It would have been obvious to one of ordinary skill in the art before the effective filing date of instant invention to combine the teachings of the cited references because teaching Mulligan’s would have allowed Ghose’s and Mass’s to provide a method for improving the generation of medical recommendations, as noted by Mulligan (Paragraph 22).

	Regarding claims 2, 10, and 17, Ghose further teaches a method, computing system, and one or more non-transitory computer-readable storage media comprising:
A)  wherein the one or more training unstructured data objects are associated with one or more training entities and the guideline data object (Paragraphs 33 and 36).
	The examiner notes that Ghose teaches “wherein the one or more training unstructured data objects are associated with one or more training entities and the guideline data object” as “First workflow 200 starts with the creation of a recommendation model 204 for recommending one or more treatment options for a patient to a care provider using the clinical recommendation system. Recommendation model 204 may be generated from and/or based on one or more sets of clinical guidelines 202 (e.g., clinical guidelines 150 of FIG. 1). Clinical guidelines 202 may be digital guidelines available online and/or on a computer system or network of a healthcare system using the clinical recommendation system. Clinical guidelines 202 may include different reference guidelines for different types of patients and/or pathologies. For example, a first set of clinical guidelines may relate to patients who have or are suspected of having cancer; a second set of clinical guidelines may relate to patients who have or are suspected of having an auto-immune disease; a third set of clinical guidelines may relate to patients who are suffering from traumatic wounds; and so on. In one example, clinical guidelines 202 includes the NCCN Guidelines®” (Paragraph 33) and “Recommendation model 204 may be used for an LLM training step 212, and a prediction model training step 213. LLM training step 212 may rely on a first training data set, and prediction model training step 213 may rely on a second training data set, where the first training data set and the second training data set may both be generated with the aid of recommendation model 204. For LLM training step 212, a natural language training data set 210 may be generated manually during a prompt generation stage 208 by human experts, who generate realistic natural language prompts and associated responses recommending treatments using recommendation model 204 as a guide. The LLM may be trained on data pairs including the realistic natural language prompts, where the associated responses are included as ground truth data” (Paragraph 36).  The examiner further notes that the training data set 210 (which is unstructured) is “associated” with human experts (i.e. an example of the undefined claimed one or more training entities) and clinical guidelines (i.e. the claimed guideline data object).  
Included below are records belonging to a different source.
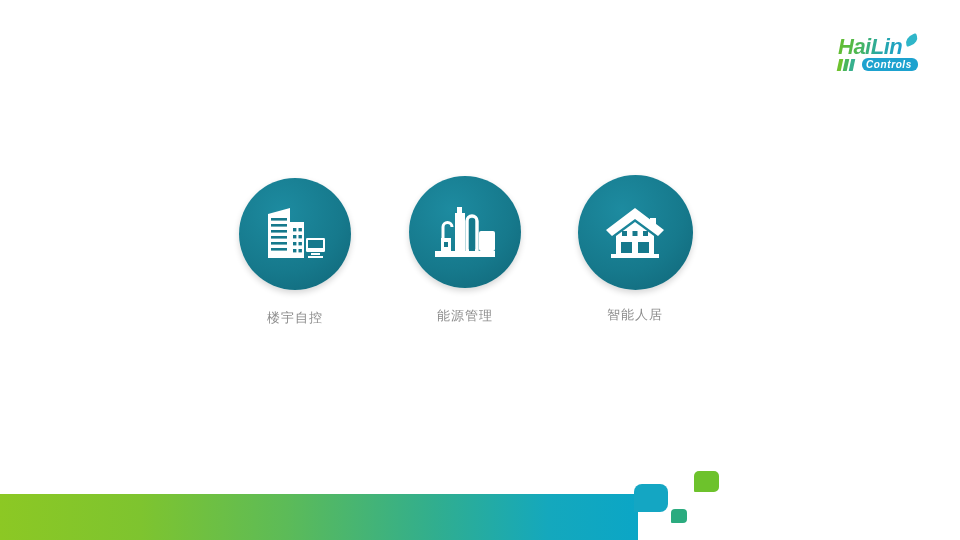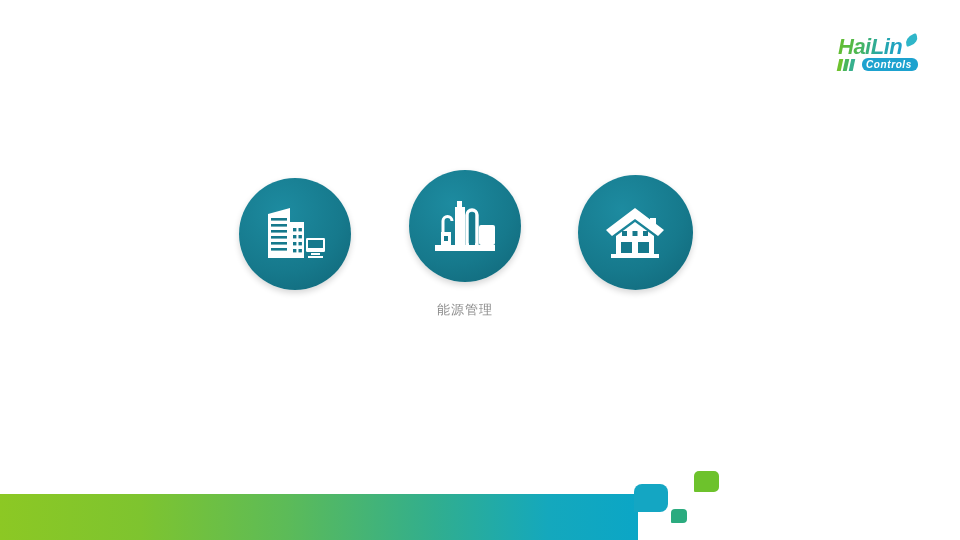--- a/index.html
+++ b/index.html
@@ -129,21 +129,21 @@
   .item-label {
     margin-top: 18px;
     font-size: 13px;
     color: #8c8c8c;
     letter-spacing: 1px;
     line-height: 18px;
     white-space: nowrap;
   }
 
   #item-0 { left: 215px; top: 178px; }
-  #item-1 { left: 385px; top: 170px; }
+  #item-1 { left: 385px; top: 176px; }
   #item-2 { left: 555px; top: 175px; }
   #item-2 .circle { width: 115px; height: 115px; }
   #item-0 .item-label { margin-top: 19px; }
   #item-1 .item-label { margin-top: 19px; }
   #item-2 .item-label { margin-top: 16px; }
 
   
   #bottom-bar {
     position: absolute;
     left: 0;
@@ -219,20 +219,21 @@
             <rect x="34.5" y="36" width="3.4" height="3.4" fill="#16798c"></rect>
             <rect x="29" y="43" width="3.4" height="3.4" fill="#16798c"></rect>
             <rect x="34.5" y="43" width="3.4" height="3.4" fill="#16798c"></rect>
             <rect x="42" y="32" width="19" height="14" rx="1.2"></rect>
             <rect x="44" y="34" width="15" height="8" fill="#16798c"></rect>
             <rect x="47" y="47" width="9" height="2"></rect>
             <rect x="44" y="50" width="15" height="2"></rect>
           </svg>
         </span>
       </div>
+      <div class="item-label">楼宇自控</div>
     </div>
 
     <div class="item" id="item-1">
       <div class="circle">
         <span>
           <svg width="64" height="54" viewBox="0 0 64 54" fill="#ffffff">
             <rect x="2" y="46" width="60" height="6"></rect>
             <rect x="22" y="8" width="10" height="38"></rect>
             <path d="M34 46 L34 16 a5 5 0 0 1 10 0 L44 46 Z" fill="none" stroke="#ffffff" stroke-width="3.4"></path>
             <rect x="36" y="14" width="6" height="32" fill="#16798c"></rect>
@@ -256,20 +257,21 @@
             <path d="M31 17 L50 31 L50 52 L12 52 L12 31 Z"></path>
             <rect x="18" y="26" width="5" height="5" fill="#16798c"></rect>
             <rect x="28.5" y="26" width="5" height="5" fill="#16798c"></rect>
             <rect x="39" y="26" width="5" height="5" fill="#16798c"></rect>
             <rect x="17" y="37" width="11" height="11" fill="#16798c"></rect>
             <rect x="34" y="37" width="11" height="11" fill="#16798c"></rect>
             <rect x="7" y="49" width="48" height="4"></rect>
           </svg>
         </span>
       </div>
+      <div class="item-label">智能人居</div>
     </div>
 
   </div>
 
   <div id="bottom-bar"></div>
   <div id="bottom-step"></div>
   <div id="bottom-square-green"></div>
   <div id="bottom-square-teal"></div>
 
 </div>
	Regarding claims 13 and 20, Ghose further teaches a computing system, and one or more non-transitory computer-readable storage media comprising:
A)  wherein the predictive machine learning model comprises a supervised machine learning model that is trained using a labeled training dataset that comprises (i) one or more ground truth labels (Paragraph 20).
	The examiner notes that Ghose teaches “wherein the predictive machine learning model comprises a supervised machine learning model that is trained using a labeled training dataset that comprises (i) one or more ground truth labels” as “The LLM may be trained using a combination of supervised learning, with ground truth data generated manually based on the recommendation model, and reinforcement learning, where the LLM is optimized using a reward model” (Paragraph 20).  The examiner further notes that a supervised ML model utilizes ground truth data as part of its training. 
	Ghose and Mass do not explicitly teach:
A)  (i) the one or more cross-reference embeddings or one or more structured data embeddings.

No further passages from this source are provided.